Oh, and did I mention it has an infrared port which can send and receive data using the Kermit protocol? I still have the connection cable, with its RS-232 adaptor, allowing it to talk to any standard IBM PC of its era.

Le sigh.

Quadratic Functions in RPL

The same program as above, but this time in the RPL language:

«
'C' STO 'B' STO 'A' STO
B 2 ^ 4 A C * * -  'E' STO
B NEG E + 2 A * /
B NEG E - 2 A * /
»

Although this might seem esoteric at first, it is very easy to understand once you know that RPL is a stack-based programming language (as is the whole calculator, by the way). In the code above, we just push values to the stack, and any binary operations will simply use the first and second values of the stack to perform its calculation.

The STO operation saves whatever value is in the second position of the stack to the variable whose name is in the first position.

As you might expect, the operation is the square root.
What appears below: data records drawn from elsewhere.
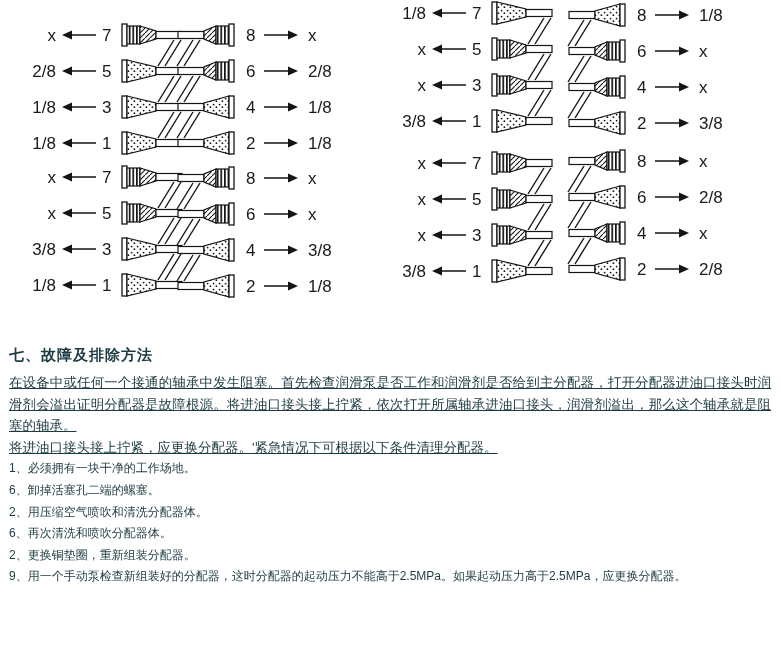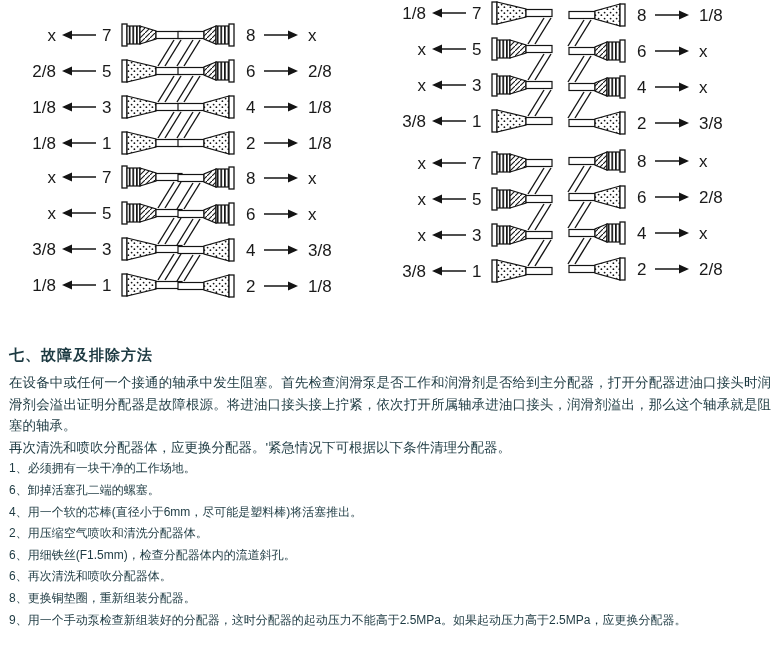--- a/index.html
+++ b/index.html
@@ -14,7 +14,7 @@
   #section-heading{
     font-size:15px;font-weight:bold;margin:4px 0 7px 0;letter-spacing:1px;
   }
-  .para{font-size:13.5px;line-height:21.6px;margin:0;text-align:justify;}
+  .para{font-size:13.5px;line-height:21.6px;margin:0;text-align:justify;text-decoration:underline;}
   .step{font-size:12px;line-height:21.6px;white-space:nowrap;}
   svg text{font-family:"Liberation Sans","DejaVu Sans",sans-serif;}
 </style>

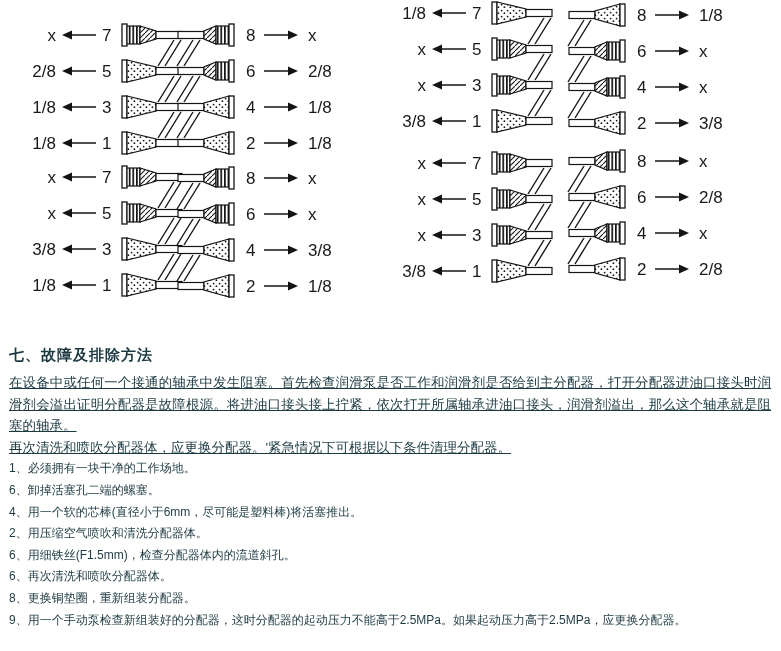--- a/index.html
+++ b/index.html
@@ -349,7 +349,7 @@
 <div id="text-block">
   <div id="section-heading">七、故障及排除方法</div>
   <p class="para">在设备中或任何一个接通的轴承中发生阻塞。首先检查润滑泵是否工作和润滑剂是否给到主分配器，打开分配器进油口接头时润滑剂会溢出证明分配器是故障根源。将进油口接头接上拧紧，依次打开所属轴承进油口接头，润滑剂溢出，那么这个轴承就是阻塞的轴承。</p>
-  <p class="para">再次清洗和喷吹分配器体，应更换分配器。'紧急情况下可根据以下条件清理分配器。</p>
+  <p class="para">将进油口接头接上拧紧，应更换分配器。'紧急情况下可根据以下条件清理分配器。</p>
   <div class="step">1、必须拥有一块干净的工作场地。</div>
   <div class="step">6、卸掉活塞孔二端的螺塞。</div>
   <div class="step">4、用一个软的芯棒(直径小于6mm，尽可能是塑料棒)将活塞推出。</div>

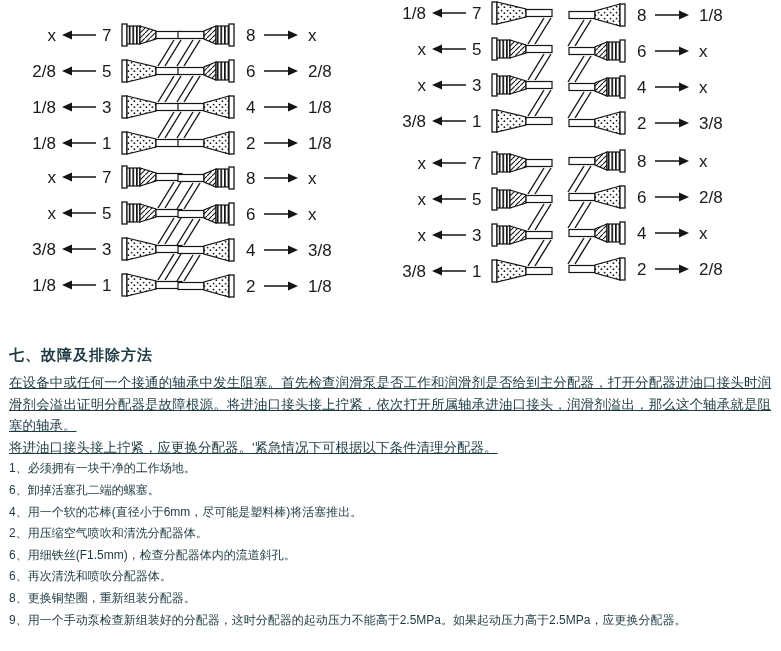--- a/index.html
+++ b/index.html
@@ -352,7 +352,6 @@
   <p class="para">将进油口接头接上拧紧，应更换分配器。'紧急情况下可根据以下条件清理分配器。</p>
   <div class="step">1、必须拥有一块干净的工作场地。</div>
   <div class="step">6、卸掉活塞孔二端的螺塞。</div>
-  <div class="step">4、用一个软的芯棒(直径小于6mm，尽可能是塑料棒)将活塞推出。</div>
   <div class="step">2、用压缩空气喷吹和清洗分配器体。</div>
   <div class="step">6、用细铁丝(F1.5mm)，检查分配器体内的流道斜孔。</div>
   <div class="step">6、再次清洗和喷吹分配器体。</div>

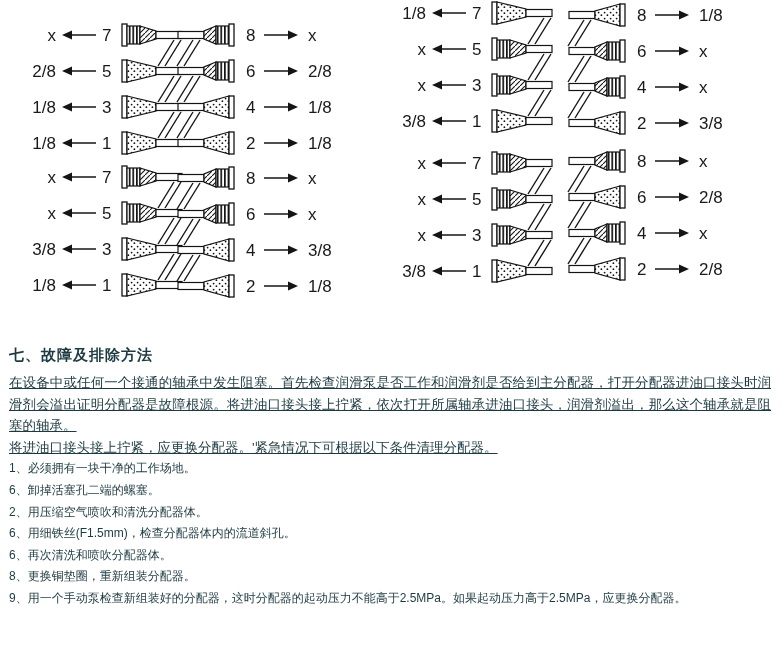--- a/index.html
+++ b/index.html
@@ -353,7 +353,6 @@
   <div class="step">1、必须拥有一块干净的工作场地。</div>
   <div class="step">6、卸掉活塞孔二端的螺塞。</div>
   <div class="step">2、用压缩空气喷吹和清洗分配器体。</div>
-  <div class="step">6、用细铁丝(F1.5mm)，检查分配器体内的流道斜孔。</div>
   <div class="step">6、再次清洗和喷吹分配器体。</div>
   <div class="step">8、更换铜垫圈，重新组装分配器。</div>
   <div class="step">9、用一个手动泵检查新组装好的分配器，这时分配器的起动压力不能高于2.5MPa。如果起动压力高于2.5MPa，应更换分配器。</div>

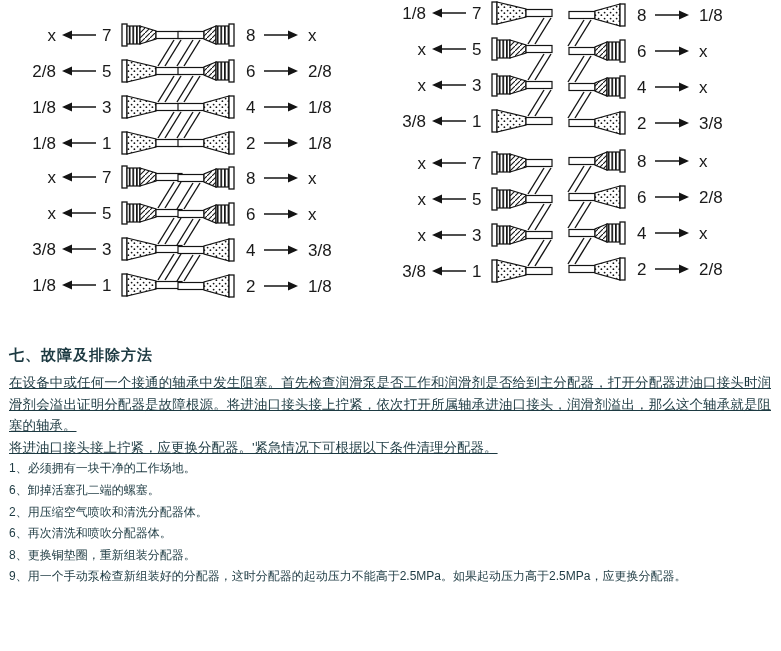--- a/index.html
+++ b/index.html
@@ -354,7 +354,7 @@
   <div class="step">6、卸掉活塞孔二端的螺塞。</div>
   <div class="step">2、用压缩空气喷吹和清洗分配器体。</div>
   <div class="step">6、再次清洗和喷吹分配器体。</div>
-  <div class="step">8、更换铜垫圈，重新组装分配器。</div>
+  <div class="step">2、更换铜垫圈，重新组装分配器。</div>
   <div class="step">9、用一个手动泵检查新组装好的分配器，这时分配器的起动压力不能高于2.5MPa。如果起动压力高于2.5MPa，应更换分配器。</div>
 </div>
To execute this program, save it into a variable, push the values a, b and c (in this order) on the stack, and press the key that corresponds to the program. The values that appear after the execution are the much required solutions to the problem.

And of course, the biggest advantage of the HP 48GX compared to the Casio program above is that it has support for complex numbers, which is not the case for the previous program. This means that our little RPL program can solve all cases.

Coda

As I was finishing the preparation of this article, I found out there is a Texas Instrument calculator that runs Python natively.